Marvel Studios Is No Longer Making Actors Sign Big Multi-Movie Contracts

Once upon a time, believe it or not, the superhero movie landscape was in a state where the idea of committing oneself to a multi-picture contract to star in them was something of a turn-off to many actors. Obviously, others didn't hesitate to jump at the chance and that's a major reason why the Marvel Cinematic Universe has grown into an unstoppable juggernaut today. Somewhat surprisingly Kevin Feige has indicated that the studio has reversed course and stepped back from insisting on these lucrative but massive contracts.
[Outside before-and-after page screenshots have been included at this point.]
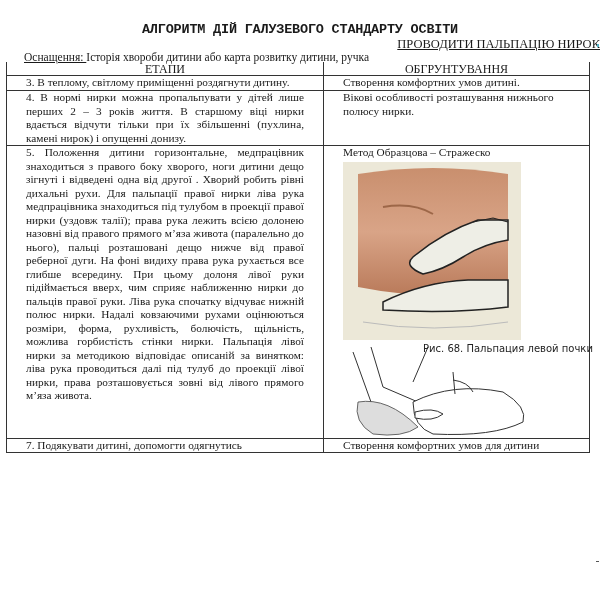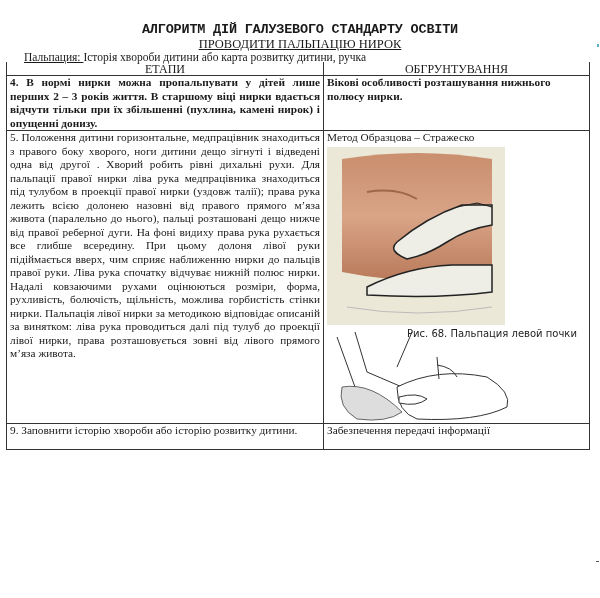--- a/index.html
+++ b/index.html
@@ -7,7 +7,7 @@
          font-family:"Liberation Serif", "DejaVu Serif", serif; color:#1a1a1a; }
   .title { position:absolute; left:0; width:600px; top:22px; text-align:center;
            font-weight:bold; font-size:13.5px; letter-spacing:-0.2px;font-family:Liberation Mono, monospace; }
-  .subtitle { position:absolute; left:0; width:600px; top:37px; text-align:center;
+  .subtitle { position:absolute; left:0; width:600px; top:37px; text-align:right;
               font-size:12.5px; text-decoration:underline; }
   .equip { position:absolute; left:24px; top:51px; font-size:11.5px; white-space:nowrap; }
   .equip .lbl { text-decoration:underline; }

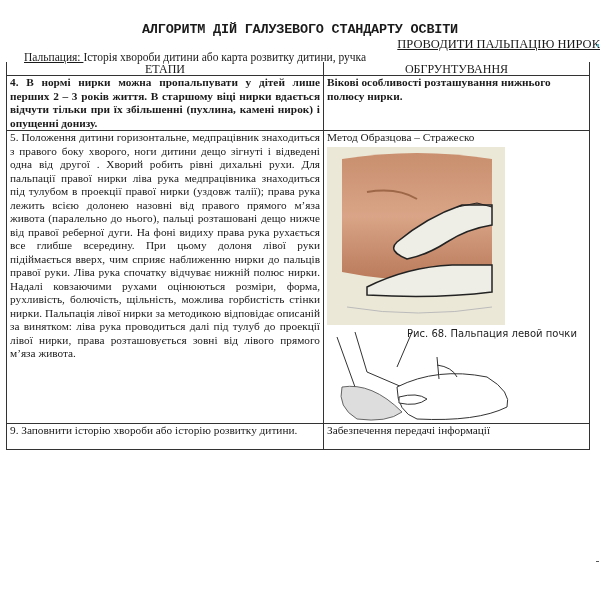--- a/index.html
+++ b/index.html
@@ -35,7 +35,7 @@
 <div class="title">АЛГОРИТМ ДІЙ ГАЛУЗЕВОГО СТАНДАРТУ ОСВІТИ</div>
 <div class="subtitle">ПРОВОДИТИ ПАЛЬПАЦІЮ НИРОК</div>
 <div class="equip">
-  <span class="lbl">Пальпация: </span><span>Історія хвороби дитини або карта розвитку дитини, ручка</span>
+  <span class="lbl">Оснащення: </span><span>Історія хвороби дитини або карта розвитку дитини, ручка</span>
 </div>
 
 <table class="algo">

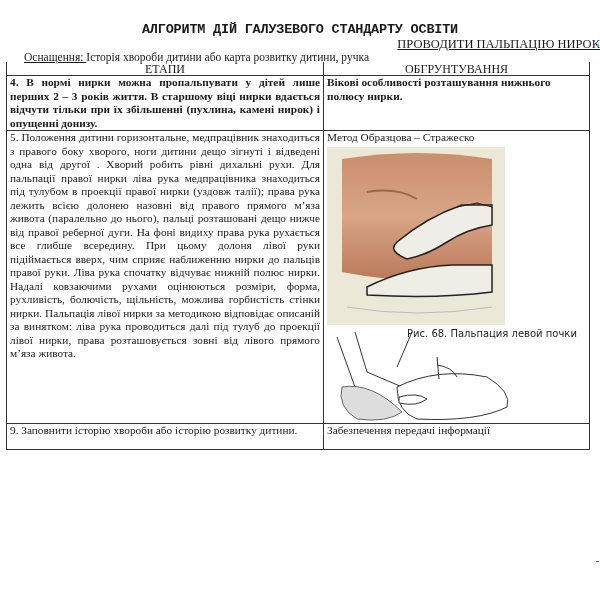--- a/index.html
+++ b/index.html
@@ -15,7 +15,7 @@
                table-layout:fixed; font-size:11.3px; line-height:13.5px; }
   table.algo col.c1 { width:317px; }
   table.algo col.c2 { width:266px; }
-  table.algo td, table.algo th { border:1.2px solid #333; padding:0 3px; vertical-align:top; }
+  table.algo td, table.algo th { border:1.2px solid #333; padding:0 19px; vertical-align:top; }
   table.algo th { font-weight:normal; font-size:12px; text-align:center; height:12px; line-height:12px; padding-top:1px; }
   table.algo tr.head th { border-top:none; }
   td.just { text-align:justify; }

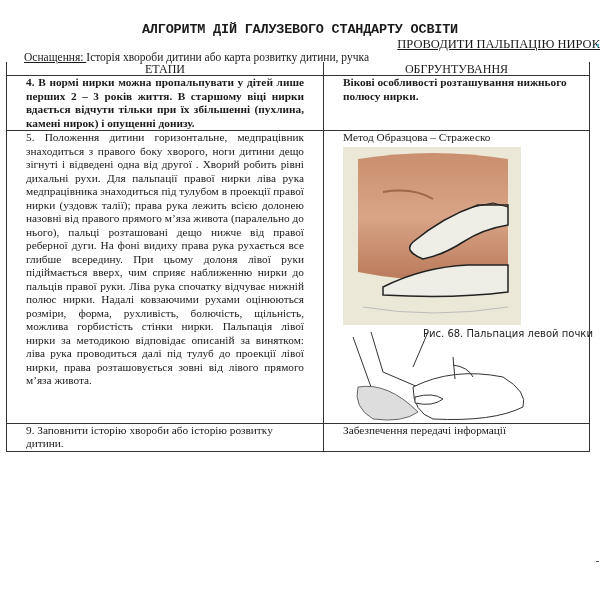--- a/index.html
+++ b/index.html
@@ -48,6 +48,10 @@
     <th>ЕТАПИ</th>
     <th>ОБГРУНТУВАННЯ</th>
   </tr>
+  <tr class="r3">
+    <td>3. В теплому, світлому приміщенні роздягнути дитину.</td>
+    <td>Створення комфортних умов дитині.</td>
+  </tr>
   <tr class="r4">
     <td class="just">4. В нормі нирки можна пропальпувати у дітей лише перших 2 – 3 років життя. В старшому віці нирки вдається відчути тільки при їх збільшенні (пухлина, камені нирок) і опущенні донизу.</td>
     <td>Вікові особливості розташування нижнього полюсу нирки.</td>

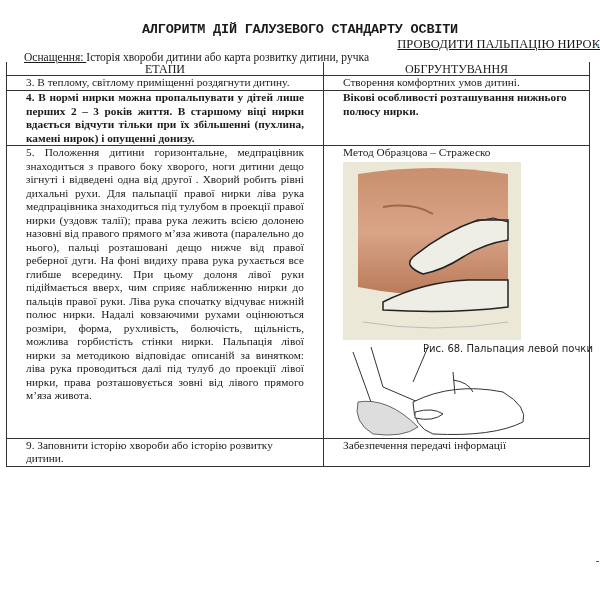--- a/index.html
+++ b/index.html
@@ -20,7 +20,7 @@
   table.algo tr.head th { border-top:none; }
   td.just { text-align:justify; }
   .r1 td { height:30px; } .r2 td { height:12px; } .r3 td { height:14px; }
-  .r4 td { height:53px;font-weight:bold; } .r5 td { height:283px; } .r6 td { height:59px; }
+  .r4 td { height:53px; } .r5 td { height:283px; } .r6 td { height:59px; }
   .r7 td { height:13px; } .r8 td { height:12px; } .r9 td { height:25px; }
   .fig1 { margin-top:2px; width:178px; height:178px; background:#ece8d8; position:relative; overflow:hidden; }
   .fig2 { margin-top:2px; width:250px; height:96px; position:relative; }

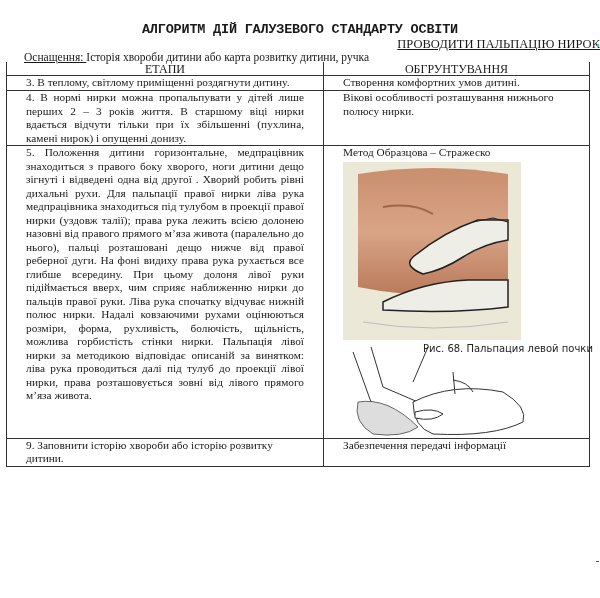--- a/index.html
+++ b/index.html
@@ -89,6 +89,10 @@
       </div>
     </td>
   </tr>
+  <tr class="r7">
+    <td>7. Подякувати дитині, допомогти одягнутись</td>
+    <td>Створення комфортних умов для дитини</td>
+  </tr>
   <tr class="r9">
     <td>9. Заповнити історію хвороби або історію розвитку дитини.</td>
     <td>Забезпечення передачі інформації</td>

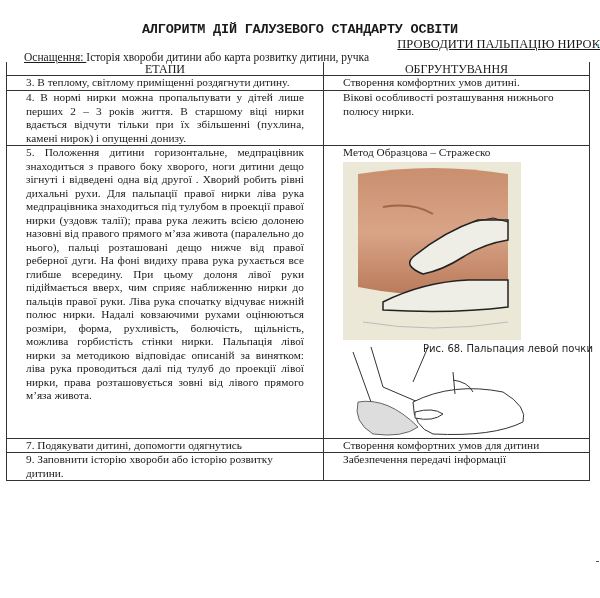--- a/index.html
+++ b/index.html
@@ -93,10 +93,6 @@
     <td>7. Подякувати дитині, допомогти одягнутись</td>
     <td>Створення комфортних умов для дитини</td>
   </tr>
-  <tr class="r9">
-    <td>9. Заповнити історію хвороби або історію розвитку дитини.</td>
-    <td>Забезпечення передачі інформації</td>
-  </tr>
 </tbody>
   </table>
Samuel L. Jackson holds the unofficial record for Marvel's most long-term commitment at nine films (including cameos) as SHIELD stalwart Nick Fury, while many of the core Avengers cast signed on for six picture deals that occasionally would need to be re-upped as the shared universe expanded further and further — by all accounts, this had even been occurring quite recently, too. But perhaps that was an indication of a shift in preference towards shorter contracts, as Feige himself commented on Marvel's past history in an interview with The Hollywood Reporter (h/t ScreenCrush):

"[Long-term contracts] got a lot of attention way back when, with I think Scarlett [Johansson], and [Chris] Hemsworth and [Chris] Evans and Sam Jackson. It varies now.

It varies, project to project, cast to cast. Really, what we want are people that come in, are excited to be in the universe, are excited at the opportunity to do more things, as opposed to being locked into contractual obligations."

Adaptability Is Key

For as much popularity and success as they've enjoyed on the big screen, Marvel's proficiency behind-the-scenes in terms of dealing with the business side of the industry shouldn't be discounted. Countless eyebrows were raised when those deals were first announced with much fanfare, but it'd be a safe bet that Feige knows that the MCU is in a very different place now than when it first sprang into existence back in 2008.

Audiences love superheroes, that much is clear, but I'd say they love the specific actors embodying those heroes even more. Marvel was smart to establish a strong sense of continuity and stability early on (Ed Norton's Bruce Banner and Terrence Howard's Rhodes excepted), reinventing their stable of C-tier heroes in large part due to plenty of smart choices on the part of casting director Sarah Finn. Now, however, the MCU sees itself at a crossroads where newer characters will be taking the place of the old guard. If viewers are able to go along with, say, Sam Wilson (Anthony Mackie) filling in Captain America's shoes, then it makes perfect sense to reflect that adaptability with their deal-making as well.

At this point, Feige & Co. seem to know what they're doing. We wouldn't bet against their business acumen just yet.